6 Week 6: Simple Graphs (one variable)


Objective of this session:

  1. Learn how to produce simple bar-charts, box-plots, line plots and scatterplots using one variable at a time

R commands covered in this session:

  1. ggplot()


The past weeks have not been pleasing to the eye. Tables, stats, code…all was pretty black and white and mostly abstract. This will change this week. We have finally arrived. The next couple of weeks, we will add colour to our lifes and learn how to produce various different types of graphs in R.

As always with R, there are different ways and packages to do that. We will focus here on the ggplot2() package which is used more widely and is quite powerful.

6.1 Choosing a Chart

The main problem does not lie in the creation of a chart. R can do (almost) any chart you can dream up. The diffculty consists in thinking hard about what is it that you want to show to the reader. What is your message? What do you want to show?

Decision 1: What is your objective?

There are different ways to think about how to select an appropriate graph. The visual below is a helpful start. Here is another overview. In most cases, you will have one of four objectives: Comparison, relationship, distribution, composition.

Decision 2: Does time matter?

The second aspect you need to think about is whether you have any sort of time dimension in your data.

Decision 3: What type of variables do I want to visualize?

Thirdly, you need to be aware of what kind of variabels you are using. How are they coded? What are their values and types? The most important distinction here is between categorical/ discrete (incl. dichotomous/ binary variables) and continuous variables. This will determine what chart you can use.

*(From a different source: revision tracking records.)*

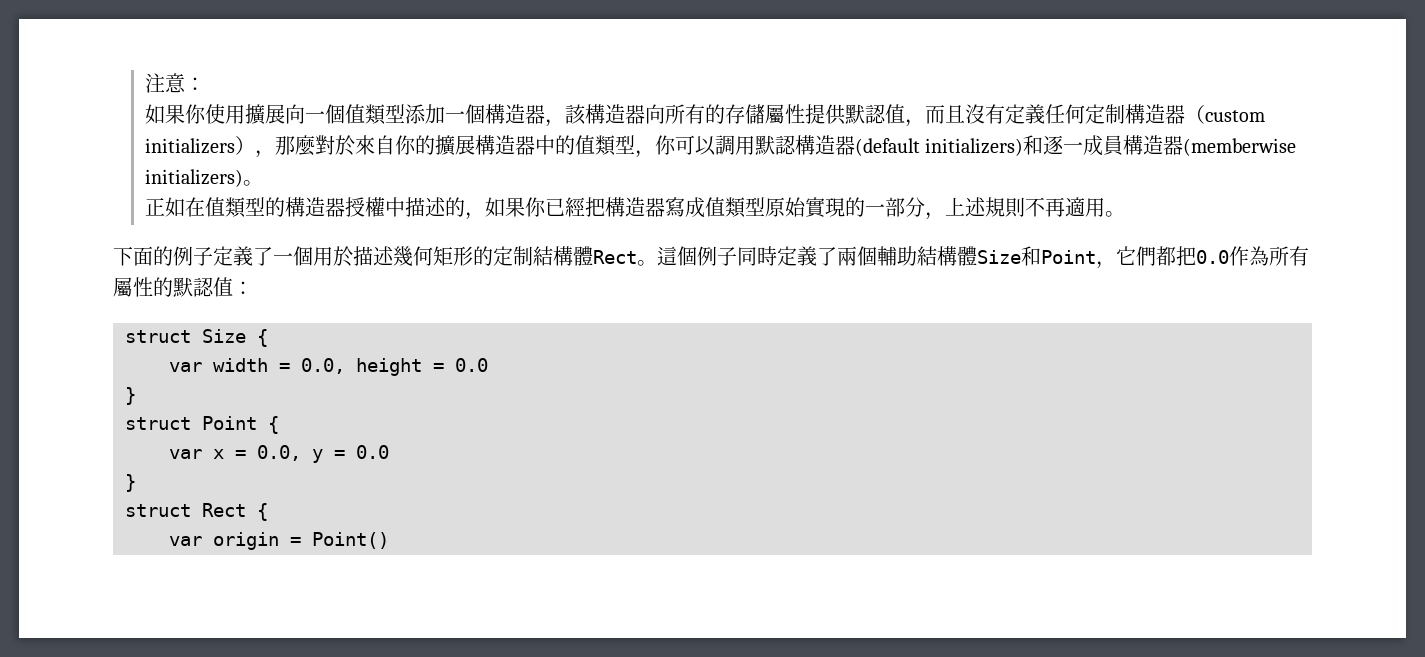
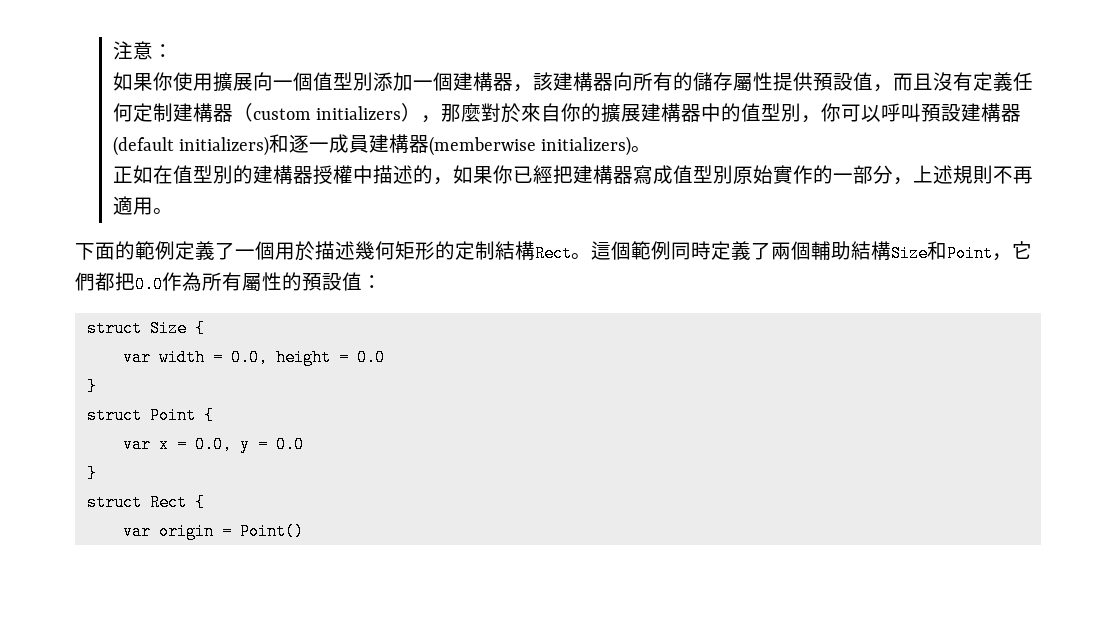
[364,104,405,125] 類型 -> [332,72,373,91] 型別
[484,104,625,127] 構造器，該構造 -> [452,72,593,92] 建構器，該建構
[724,104,765,124] 存儲 -> [692,72,733,91] 儲存
[844,104,886,124] 默認 -> [812,72,853,91] 預設
[1124,104,1165,124] 構造 -> [172,103,213,122] 建構
[474,135,515,155] 構造 -> [641,103,682,122] 建構
[594,135,635,156] 類型 -> [761,103,802,122] 型別
[714,135,835,155] 調用默認構造 -> [881,103,1002,122] 呼叫預設建構
[1122,135,1163,155] 構造 -> [369,134,410,153] 建構
[224,197,325,218] 類型的構造 -> [192,165,293,184] 型別的建構
[604,197,645,217] 構造 -> [572,165,613,184] 建構
[724,197,845,218] 類型原始實現 -> [692,165,813,184] 型別原始實作
[173,246,213,266] 例子 -> [135,241,175,260] 範例
[573,246,593,266] 體 -> (535, 250) none
[697,246,737,266] 例子 -> [631,241,671,260] 範例
[957,246,977,266] 體 -> (891, 250) none
[173,277,214,297] 默認 -> [302,272,342,291] 預設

Decision 4: How many variables?

Source: Selecting the Right Chart for your Presentation – Moving People to Action (conorneill.com)

R has a great website to get inspiration. Also see below a Figure including various chart types that R can produce. The best resource is this beautiful website: From data to Viz | Find the graphic you need that lets you browse through options in an interactive manner.

Source: https://www.r-graph-gallery.com/

Source: https://www.r-graph-gallery.com/

The options can get overwhelming quickly. The way I am structuring this introduction of graphics is by the number of variables that we are visualizing. As a result, we will start easy and get more complicated. In the process, we will come across various types of graphs. First, let me introduce some basics.

6.2 Understanding the Grammar of ggplot()

Building a graph using ggplot() has several key steps:

  1. Prepare the data that you want to use for the plot and save it in a data frame. For some easier graphs, you can use the raw dataset and pull out the statistics you need in the ggplot() functions. You do not need to prepare them beforehand, but it depends on the individual case.

  2. Use ggplot(data, aes(x= , y=)) to set the data frame, the x (horizontal) and the y (vertical) axis to the variables of interest. aes stands for aesthetics and maps your x and y arguments.

  3. Add the geom: Geoms are geometric objects (points, lines, bars, etc.) that can be placed on a graph. They are added using functions that start with geom_.

  4. Adding details: grouping, faceting, labels, scales, statistics

6.3 Our Focus Today

We will now run through several examples. The table contains the types of charts that we will focus on in this session.

# variables Type of variables Chart type
One variable: Categorical: bar chart
Continuous: box pot
histogram

6.4 One Variable

6.4.1 Categorical

First, we want to visualize one single categorical variable. Let’s take faculty from the students data set we’ve been using during the past weeks. Let’s first look at the variable again using table(). Then we create the graph in several steps using the ggplot2 package.

We call ggplot(), indicate the data frame we want to use and then define what we want to see on the x-axis using aes(x=, y=). For now, there is no variable on the y axis since we are only using one variable. Second, we add the bar element using geom_bar(). This is literally done by inserting a + followed by geom_bar().

##############
## categorical
##############

table(students$faculty)
## 
##          Business         Economics Political Science         Sociology 
##               339               225               264               162
# define data space and axes

ggplot(students, aes(x=faculty))

# add bars

ggplot(students, aes(x=faculty)) +

  geom_bar()

This is a good start. Note that geom_bar() with a single variable shows the “count” (number of observations/ rows in the data) on the y-axis.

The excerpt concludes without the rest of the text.